Date:
Thu, 4 May 2006 13:30:17 -0600
From:
Lewis Klar
Subject:
Childs v. Desormeaux
I
thought I was finished but Stephen drew me back in.
I
am not sure if Stephen intended to state that I reject his notion
that as fellow human beings we have moral duties to help each other
and if we unreasonably fail to do so, we fail in our duty. Because
if he did mean this, he is incorrect, I am totally with him. I was
discussing legal duties, and more specifically tort law duties.

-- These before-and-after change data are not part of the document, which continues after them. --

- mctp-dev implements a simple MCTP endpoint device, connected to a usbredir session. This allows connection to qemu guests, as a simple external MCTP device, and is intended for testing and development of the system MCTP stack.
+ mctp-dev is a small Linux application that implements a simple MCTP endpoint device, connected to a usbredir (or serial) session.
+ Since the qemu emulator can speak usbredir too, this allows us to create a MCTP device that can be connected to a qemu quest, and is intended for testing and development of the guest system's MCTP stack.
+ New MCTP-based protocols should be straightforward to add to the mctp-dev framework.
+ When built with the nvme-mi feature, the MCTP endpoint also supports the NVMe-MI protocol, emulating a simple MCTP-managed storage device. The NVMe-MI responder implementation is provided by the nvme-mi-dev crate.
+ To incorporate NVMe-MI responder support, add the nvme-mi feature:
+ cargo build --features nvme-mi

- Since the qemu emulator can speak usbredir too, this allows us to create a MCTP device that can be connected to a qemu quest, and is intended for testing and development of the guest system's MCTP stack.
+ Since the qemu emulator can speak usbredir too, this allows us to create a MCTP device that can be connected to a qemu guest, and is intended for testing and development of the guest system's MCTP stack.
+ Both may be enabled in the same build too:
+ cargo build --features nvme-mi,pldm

I was not referring to moral duties or even to statutorily imposed
duties; only tort duties.
For
what it is worth, I am a pretty caring guy and believe that we all
have moral duties to help each other out. What I reject, and I think
he knows this, is the creation of legal duties to assist by common
law judges in tort, based only on their own personal moral values,
with assistance from counsel to lead them onto the right path in
case the judge goes morally astray, in private causes of action
in tort. There are lots of reasons why I believe this, but that
is for another time.
As
for letting the drunk off, I agree that the drunk is not let off.
The drunk has to pay for the damage done, even if someone else gas
to pay as well. We are all agreed on that.
As
for Richard Wright's point that to try to separate the party from
the after party, as I tried to do, does not work, let me reply.

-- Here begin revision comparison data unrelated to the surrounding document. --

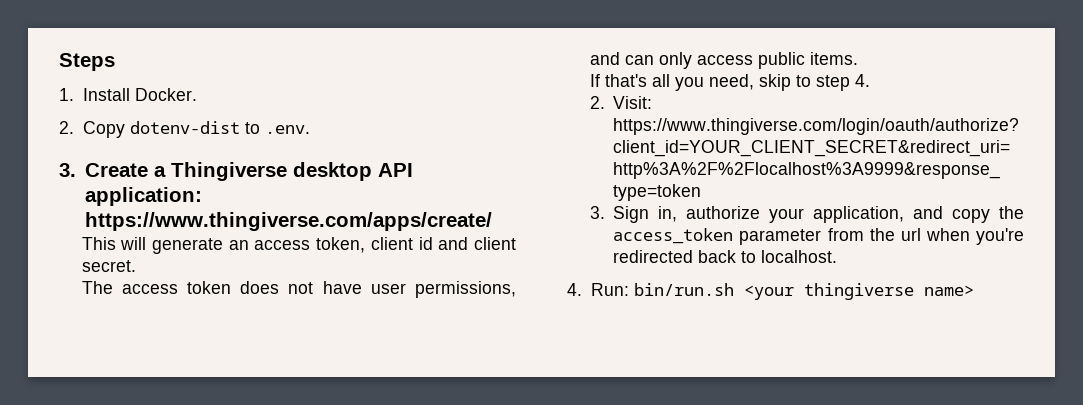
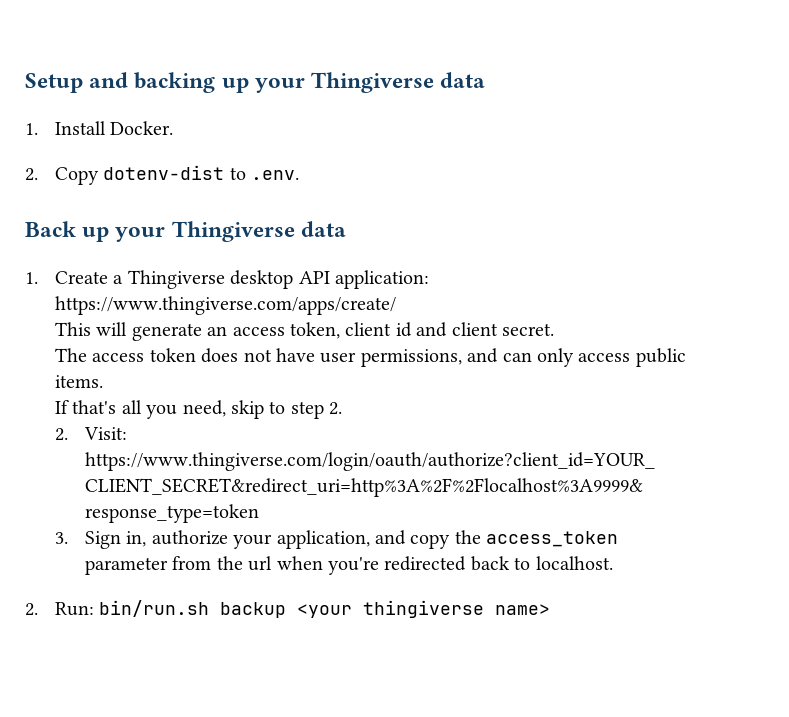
- Steps
+ Setup and backing up your Thingiverse data
- 3. Create a Thingiverse desktop API application: https://www.thingiverse.com/apps/create/
+ Back up your Thingiverse data
+ 1. Create a Thingiverse desktop API application: https://www.thingiverse.com/apps/create/
- If that's all you need, skip to step 4.
+ If that's all you need, skip to step 2.
- 4. Run: bin/run.sh <your thingiverse name>
+ 2. Run: bin/run.sh backup <your thingiverse name>

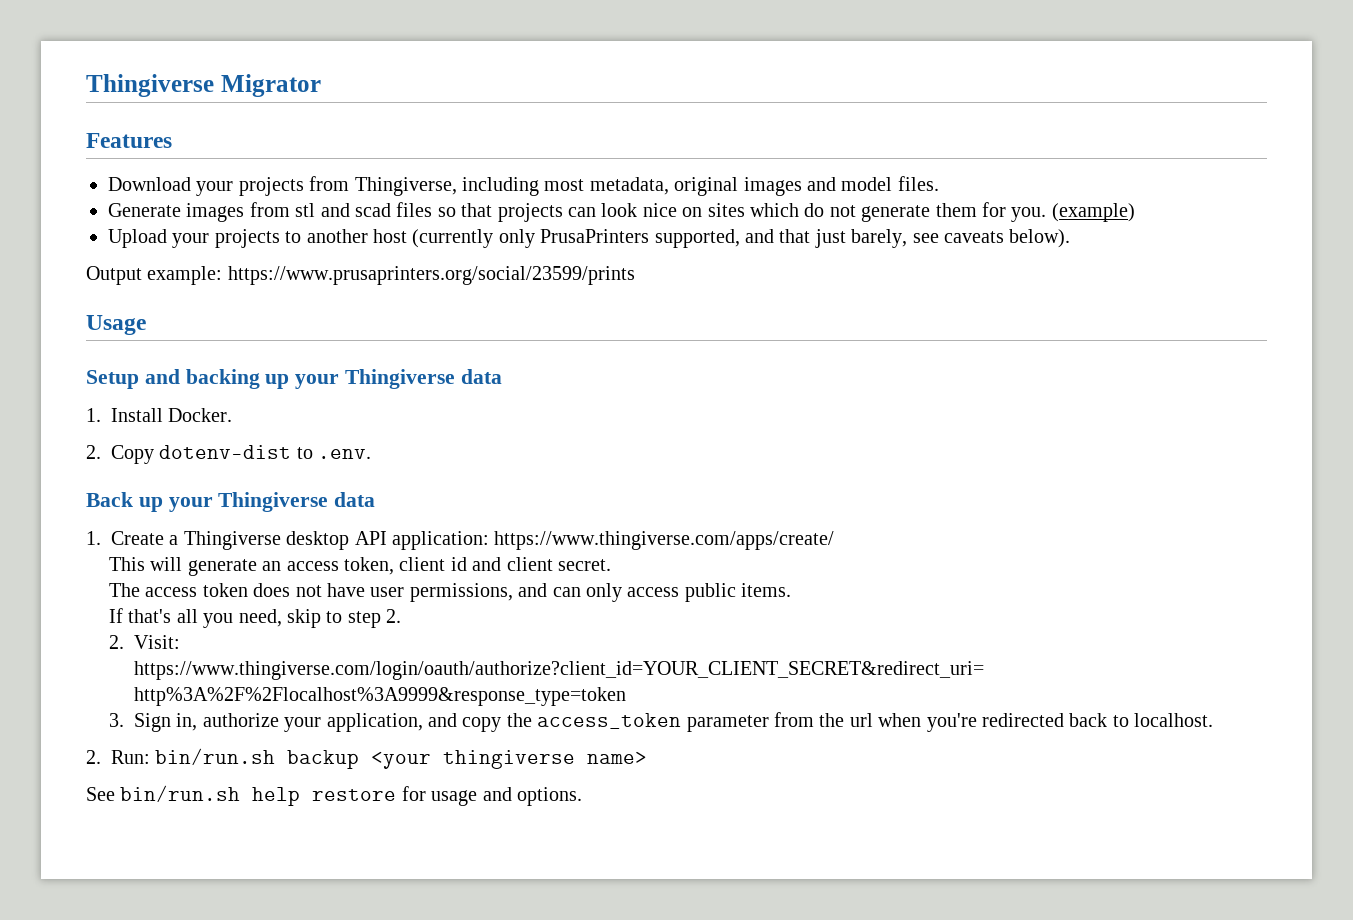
+ Thingiverse Migrator
+ Features
+ Download your projects from Thingiverse, including most metadata, original images and model files.
+ Generate images from stl and scad files so that projects can look nice on sites which do not generate them for you. (example)
+ Upload your projects to another host (currently only PrusaPrinters supported, and that just barely, see caveats below).
+ Output example: https://www.prusaprinters.org/social/23599/prints
+ Usage
+ See bin/run.sh help restore for usage and options.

I agree it does not work if you include in the activity of "hosting"
the party, the additional responsibility of seeing that everyone
gets home safely. The same for driving a car. If you consider part
of the responsibilities of driving a car carefully, the responsibility
to stay and help out if there is an accident, even if the driver
actually drove carefully, then a driver who does not stay has breached
his or her duty. But that begs the question. What does "hosting"
or "driving carefully" entail? Why is it the host's responsibility
as host to make sure everyone gets home safely, even if the host
took every conceivable precaution to ensure that the drinking at
the party was reasonable? Is it because the host "created the
risk" by hosting a party? The same could be said of the person
who supplied the alcohol, the person who invited the drunk to the
party, the persons who helped organize the party, and so on. Why
draw the line at the host? Unless the host's negligence was the
effective cause of the ultimate accident which distinguishes the
host from everyone else I mention, the host is a mere stranger (legally
speaking, not theologically or morally). And yes, for the record
I agree that everyone has a moral duty to do something about the
drunk, and if they do not, it is shameful. Maybe society through
its elected representatives should do something about it and pass
a law!
Lewis
Klar
University of Alberta
>>>
"Stephen D. Sugarman" 05/04/06 12:02 AM >>>
RE:
ODG: Childs v. Desormeaux
I
think that it would be better to start with the position that duties
arise from relationships and that as fellow humans we have moral
duties to help each other. If we unreasonably fail to do so, we
fail in our duty. I have a pretty good sense that Lewis rejects
this idea and believes instead that we start with no duties to any
fellow human and that no one ought to be able to complain about
our failing to help them. Their only complaint can be that we affirmatively
carelessly hurt them. Ben and John probably think this way too.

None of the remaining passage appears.